I’m up the coast at a nice old-fashioned hotel in Portland, Maine, with my first opportunity to follow up on an outstanding first-ever VRM Workshop. Lots of progress was made on many efforts. Lots of topics came up that surprised and encourged me. VRM and information portablility inside health care, for example.

Here are the pix I shot. Those of you with Flickr notation privileges, please feel free to label people, sessions and so on.

Chris Carfi has some extensive coverage of the worshop here and (especially) here.

So does Mark Scrimshire. In this post he adds, “I believe that The Student-Faculty-Institution inter-relationships could make a great field test for VRM. Harvard would be a great place to test out some of the theories”. Great suggestion. Mark also blogged on VRM and the Medical Home concept.

Sean Bohan streamed much video during the workshop (Alston Bolen was watching), and also pointed to the stream of tweets. I hope some of the recordings show up soon.

Here’s VRM’s own tweetpile.

JP Rangaswami couldn’t make the workshop, but blogged wisely on VRM and related topics while participating vicariously.

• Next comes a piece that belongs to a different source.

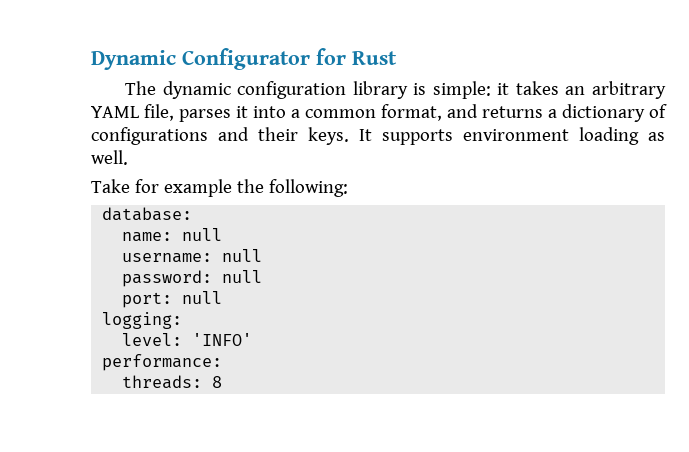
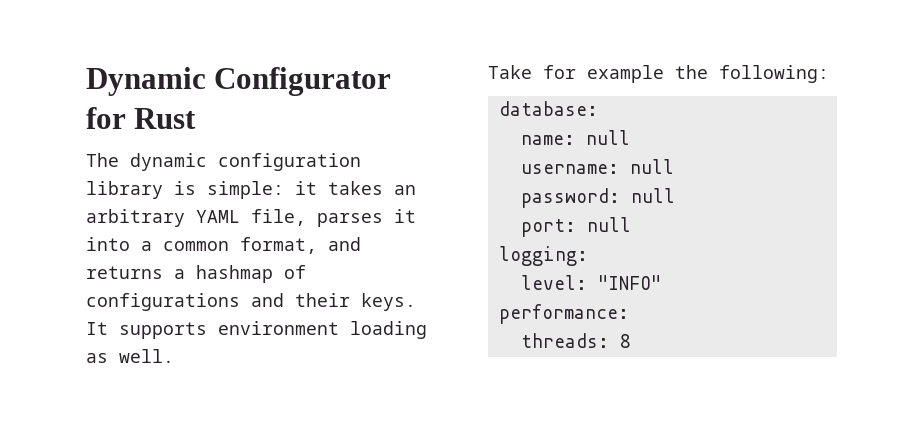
[562,104,645,122] dictionary -> [196,265,273,283] hashmap
[192,333,253,346] 'INFO' -> [597,275,661,290] "INFO"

Tom Guariello shot a video of my opening talk on Day 2. David Cushman watched it, and advised mobile operators to “sit down first”. (Speaking of mobile operators, here’s my talk about VRM at Mobile Monday in Amsterdam last month.) The Head Lemur calls it “the latest attempt by Doc Searls to bitchslap companies into realizing what Peer to Peer means”. I like the Lemur’s opening graf:

A lot of companies never got the memo that the Internet is a Peer to Peer medium, meaning that anybody with a keyboard, internet access, and a bad attitude has just as much power as a multi million dollar, multi national organization out here. Our cost to publish is less than a round of Golf, and is a hell of a lot faster. Even News organizations haven’t figured out that the 24 hour news cycle has been replaced by the 24 second news cycle.

 InContext approves of the workshop

Blogging from the workshop, Joe Andrieu observes that the social graph is plural.

Gerald Beuchelt says the workshop “helped me quite a bit to sort out how Identity Management and VRM intersect, but also differ in some respect”.

That’s all I have time to blog before showering in our hotel before heading back on the road, as the family goes to a gathering for the next few days here in Maine. More later.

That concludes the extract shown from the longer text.